Beyond Navab Highway: Urban Modernism and the Creation of a “Non-neighborhood” in Tehran

This article will focus on the construction of Navab highway as a case study of the changing economic ‘rationality’ of urban governance in Iran. In 1990s Navab Street, an old North-South street linking many neighborhoods in central Tehran, has become a major element of the new strategic plan of Tehran highway network. The project, the largest demolishing and relocation project since the ‘crusade of street building’ in 1920, was included in Tehran’s first comprehensive plan (1968) as the only main North-South motorway to provide fast access to and from the North and the center of the city.

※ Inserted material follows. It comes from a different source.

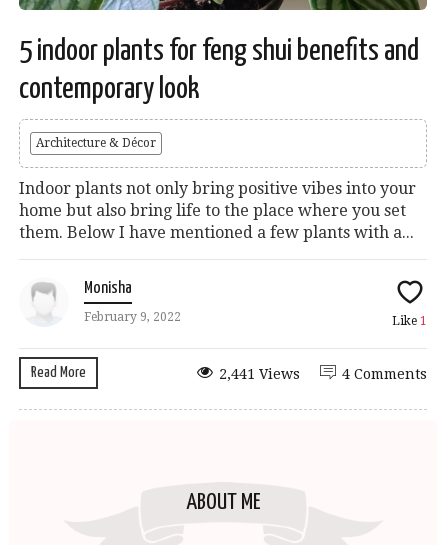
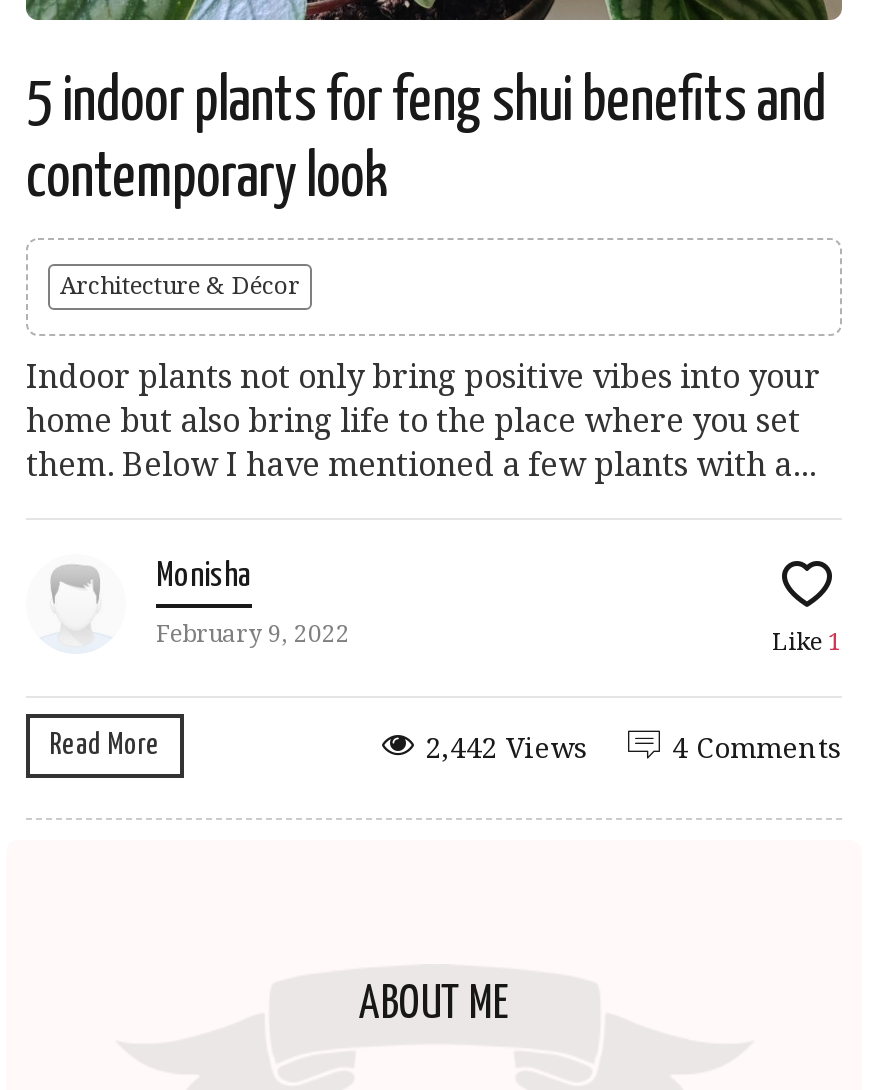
- 2,441 Views
+ 2,442 Views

This was a mega scale project, and the financial resources needed for purchasing the land and construction were so high that the municipality did not dare to start the project before the 1979 Revolution and during the war following the Revolution.
In the postwar era, inspite of the financial difficulties, the Tehran municipality initiated the implementation of the project. To finance the costs of the Navab project, the City decided to develop the land needed for the construction of the highway into a new urban complex with high density residential and commercial units. About 3 thousand families were relocated by compulsory purchase orders, and more than 130 high rise buildings with nearly 6 thousands apartments were constructed in a 30 meter wide strip bordering the 5 kilometer highway.

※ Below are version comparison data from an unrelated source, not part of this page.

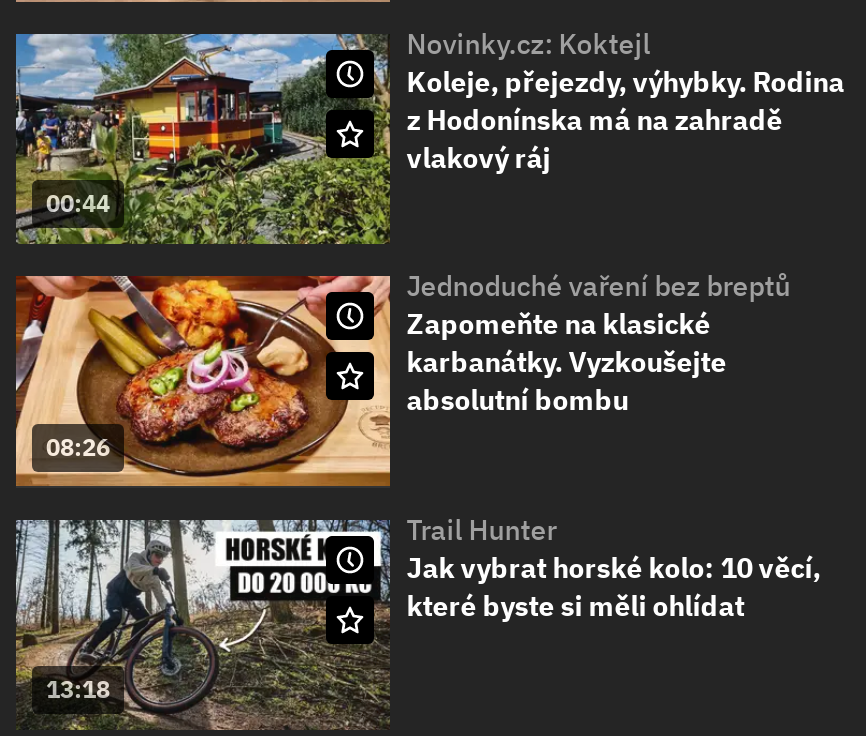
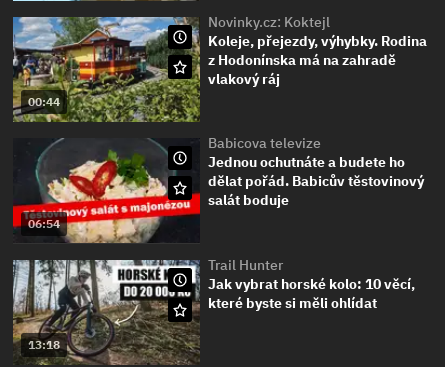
- [image]
- 08:26
+ [image]
+ 06:54

- Jednoduché vaření bez breptů
- Zapomeňte na klasické
- karbanátky. Vyzkoušejte
- absolutní bombu
+ Babicova televize
+ Jednou ochutnáte a budete ho
+ dělat pořád. Babicův těstovinový
+ salát boduje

But the impact of the project goes beyond its physical borders. Navab laid the foundations of a new economic rationality for urban projects, especially restoration and upgrading projects, which could be summed up as relying on commercial and real estate surplus to finance the non commercial projects. I will discuss the social impact of such ‘economic rationality’ for the citizens, especially those who live in inner city neighborhoods and face renovation and upgrading projects.